Artificial Intelligence (AI) as an Investment Theme

  • The podcast highlights that AI was the "real winner" of Black Friday, demonstrating its first major, tangible impact on the real economy and consumer spending.
  • Data from Adobe Analytics showed that e-commerce traffic coming from AI tools like ChatGPT or Gemini increased by 800% (a 9x increase) year-over-year.
  • This AI-driven traffic was also higher quality. Shoppers who arrived at a site via an AI tool were 38% more likely to make a purchase, indicating a significantly higher conversion rate.
  • The discussion suggests AI has reached a "critical mass" in consumer adoption, with over 60% of Americans now using AI multiple times a week and over half using it specifically for shopping.

Takeaways

  • The key insight is that AI is moving beyond a speculative technology and is now a measurable driver of e-commerce revenue.
  • Investors should consider this a validation of the AI investment thesis.

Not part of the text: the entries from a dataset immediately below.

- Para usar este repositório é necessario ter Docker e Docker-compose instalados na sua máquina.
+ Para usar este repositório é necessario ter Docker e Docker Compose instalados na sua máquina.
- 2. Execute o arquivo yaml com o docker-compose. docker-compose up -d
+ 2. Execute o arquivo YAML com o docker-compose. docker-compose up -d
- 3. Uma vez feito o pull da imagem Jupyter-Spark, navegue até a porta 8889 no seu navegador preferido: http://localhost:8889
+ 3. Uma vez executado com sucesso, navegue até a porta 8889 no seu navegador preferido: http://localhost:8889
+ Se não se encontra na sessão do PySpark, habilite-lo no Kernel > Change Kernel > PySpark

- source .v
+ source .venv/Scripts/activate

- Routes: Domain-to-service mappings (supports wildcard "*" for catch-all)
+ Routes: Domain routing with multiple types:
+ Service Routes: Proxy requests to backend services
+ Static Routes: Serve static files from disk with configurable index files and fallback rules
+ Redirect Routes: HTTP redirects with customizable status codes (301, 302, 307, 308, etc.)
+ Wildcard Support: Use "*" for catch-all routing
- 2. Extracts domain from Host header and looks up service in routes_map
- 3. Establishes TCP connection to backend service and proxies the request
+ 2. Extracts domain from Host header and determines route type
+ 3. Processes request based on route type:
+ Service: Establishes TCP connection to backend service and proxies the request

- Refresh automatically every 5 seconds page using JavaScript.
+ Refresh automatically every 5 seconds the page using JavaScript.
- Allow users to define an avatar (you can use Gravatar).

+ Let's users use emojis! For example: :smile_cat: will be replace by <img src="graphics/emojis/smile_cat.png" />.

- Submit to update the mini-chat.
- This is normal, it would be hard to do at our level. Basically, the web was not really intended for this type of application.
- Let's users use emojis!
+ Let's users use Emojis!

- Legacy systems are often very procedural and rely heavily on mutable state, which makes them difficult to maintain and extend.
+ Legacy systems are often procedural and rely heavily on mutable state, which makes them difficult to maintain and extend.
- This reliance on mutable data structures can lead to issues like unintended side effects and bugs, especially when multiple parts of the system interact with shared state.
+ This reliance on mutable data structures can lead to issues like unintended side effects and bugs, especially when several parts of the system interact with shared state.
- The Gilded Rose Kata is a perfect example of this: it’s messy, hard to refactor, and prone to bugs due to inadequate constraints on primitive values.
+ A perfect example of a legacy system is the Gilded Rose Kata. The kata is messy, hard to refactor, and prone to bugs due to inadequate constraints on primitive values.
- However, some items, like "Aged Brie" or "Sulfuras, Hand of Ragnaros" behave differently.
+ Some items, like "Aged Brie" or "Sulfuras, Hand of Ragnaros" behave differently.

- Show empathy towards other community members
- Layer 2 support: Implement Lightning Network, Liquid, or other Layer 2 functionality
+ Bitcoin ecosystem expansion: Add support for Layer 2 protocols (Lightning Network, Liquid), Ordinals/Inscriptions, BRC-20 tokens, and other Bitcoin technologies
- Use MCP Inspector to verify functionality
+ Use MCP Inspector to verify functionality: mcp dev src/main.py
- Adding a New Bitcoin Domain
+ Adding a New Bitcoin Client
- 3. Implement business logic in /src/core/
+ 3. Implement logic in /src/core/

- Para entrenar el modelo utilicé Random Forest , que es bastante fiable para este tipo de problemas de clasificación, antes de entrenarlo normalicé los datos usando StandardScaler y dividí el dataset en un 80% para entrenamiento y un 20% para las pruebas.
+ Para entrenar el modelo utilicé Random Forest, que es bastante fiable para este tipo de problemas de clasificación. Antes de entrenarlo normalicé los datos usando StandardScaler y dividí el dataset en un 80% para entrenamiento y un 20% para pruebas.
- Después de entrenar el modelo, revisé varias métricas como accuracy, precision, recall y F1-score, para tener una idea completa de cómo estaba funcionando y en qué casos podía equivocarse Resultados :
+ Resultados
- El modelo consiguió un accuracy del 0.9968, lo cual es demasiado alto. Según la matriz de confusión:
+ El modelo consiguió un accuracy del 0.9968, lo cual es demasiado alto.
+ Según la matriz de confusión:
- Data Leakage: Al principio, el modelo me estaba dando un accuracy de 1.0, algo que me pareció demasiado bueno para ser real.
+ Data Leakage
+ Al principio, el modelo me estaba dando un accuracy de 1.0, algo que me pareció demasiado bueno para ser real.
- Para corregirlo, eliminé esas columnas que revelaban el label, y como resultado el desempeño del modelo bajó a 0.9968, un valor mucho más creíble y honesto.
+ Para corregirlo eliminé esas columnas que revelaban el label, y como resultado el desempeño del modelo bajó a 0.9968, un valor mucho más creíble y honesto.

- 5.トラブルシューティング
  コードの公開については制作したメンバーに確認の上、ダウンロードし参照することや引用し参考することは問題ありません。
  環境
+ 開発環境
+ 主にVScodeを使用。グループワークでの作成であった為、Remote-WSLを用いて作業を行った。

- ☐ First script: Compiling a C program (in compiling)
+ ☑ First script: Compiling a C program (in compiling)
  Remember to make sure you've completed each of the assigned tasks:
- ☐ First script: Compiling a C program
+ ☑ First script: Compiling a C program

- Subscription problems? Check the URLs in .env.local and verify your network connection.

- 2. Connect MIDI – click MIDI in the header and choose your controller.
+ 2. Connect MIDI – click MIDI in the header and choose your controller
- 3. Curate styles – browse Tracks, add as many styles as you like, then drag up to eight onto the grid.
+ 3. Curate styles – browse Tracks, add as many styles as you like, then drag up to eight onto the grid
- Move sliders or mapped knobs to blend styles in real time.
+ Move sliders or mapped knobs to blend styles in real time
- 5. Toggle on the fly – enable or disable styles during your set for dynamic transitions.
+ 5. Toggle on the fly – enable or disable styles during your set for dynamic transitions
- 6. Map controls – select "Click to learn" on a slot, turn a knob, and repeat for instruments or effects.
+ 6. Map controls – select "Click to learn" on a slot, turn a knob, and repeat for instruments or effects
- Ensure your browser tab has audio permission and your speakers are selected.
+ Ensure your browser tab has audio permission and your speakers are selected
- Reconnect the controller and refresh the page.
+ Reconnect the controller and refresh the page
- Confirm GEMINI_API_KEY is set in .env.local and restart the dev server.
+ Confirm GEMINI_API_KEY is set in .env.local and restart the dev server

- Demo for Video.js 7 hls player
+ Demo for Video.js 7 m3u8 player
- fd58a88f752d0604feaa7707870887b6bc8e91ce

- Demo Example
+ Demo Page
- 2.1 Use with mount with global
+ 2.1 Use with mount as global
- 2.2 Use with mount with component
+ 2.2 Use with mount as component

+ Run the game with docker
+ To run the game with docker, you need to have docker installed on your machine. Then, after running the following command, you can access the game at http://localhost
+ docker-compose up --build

The value of AI is being captured in the real economy, not just in startup valuations or data center build-outs.
  • Look for companies that are either creating the AI tools consumers are using for shopping or are providing the essential infrastructure and analytics that power this new wave of e-commerce.

Google (GOOGL)

  • Google's AI, Gemini, was specifically mentioned as one of the AI tools driving the 800% increase in AI-referred e-commerce traffic during Black Friday.
  • This directly links Google's AI products to tangible consumer shopping behavior and sales conversions.

Takeaways

  • Google is successfully positioning its AI tools at the top of the e-commerce funnel, influencing purchasing decisions.
  • This success could enhance Google's core advertising and search businesses, as it proves the value of its AI in driving high-quality, high-conversion traffic for retailers.
  • As a primary developer of consumer-facing AI, Google is well-positioned to benefit from the growing trend of AI-assisted shopping.

Microsoft (MSFT)

  • ChatGPT, the AI tool developed by OpenAI, was cited as a primary example of an AI tool driving significant e-commerce traffic.
  • Microsoft is the largest investor in OpenAI and has deeply integrated its technology into its own products, such as the Bing search engine and its Azure cloud platform.

Takeaways

  • Microsoft is a key financial beneficiary of ChatGPT's widespread adoption and success.
  • As ChatGPT and other OpenAI models become more integral to consumer activities like shopping, Microsoft stands to gain through its significant equity stake and its role as the primary cloud provider for OpenAI.
  • This represents a strong, albeit indirect, way to invest in the growth of one of the world's most popular AI applications.

Adobe (ADBE)

  • The entire data set validating AI's impact on Black Friday sales came from Adobe Analytics.
  • This positions Adobe's software suite as the authoritative tool for measuring and understanding the economic impact of new technologies like AI on e-commerce.

Takeaways

  • As AI's role in driving sales becomes more critical for retailers, the need for sophisticated analytics platforms like Adobe's will likely increase.
  • Companies will need to measure the return on investment of their AI strategies, making Adobe's tools essential for the modern digital economy.
  • Adobe is a "picks and shovels" play on the AI e-commerce trend; it provides the essential tools that businesses need to operate in this new environment.

Meta Platforms (META)

  • Meta was mentioned as an example of a company heavily investing in AI infrastructure, specifically by building a large number of data centers.
  • The podcast contrasts this "input" (building data centers) with the "output" of actual consumer spending driven by AI, suggesting the latter is the more important metric for validation.

Takeaways

  • Meta is making massive capital expenditures to build the foundational infrastructure required to compete in the AI landscape.
  • While the podcast emphasizes consumer spending as the ultimate proof point, Meta's heavy investment indicates its strategic commitment to being a leader in AI.
  • Investors should see Meta as a company making long-term, foundational bets on AI. The success of these bets will depend on its ability to translate this infrastructure into consumer-facing AI products that, like ChatGPT and Gemini, can drive economic activity.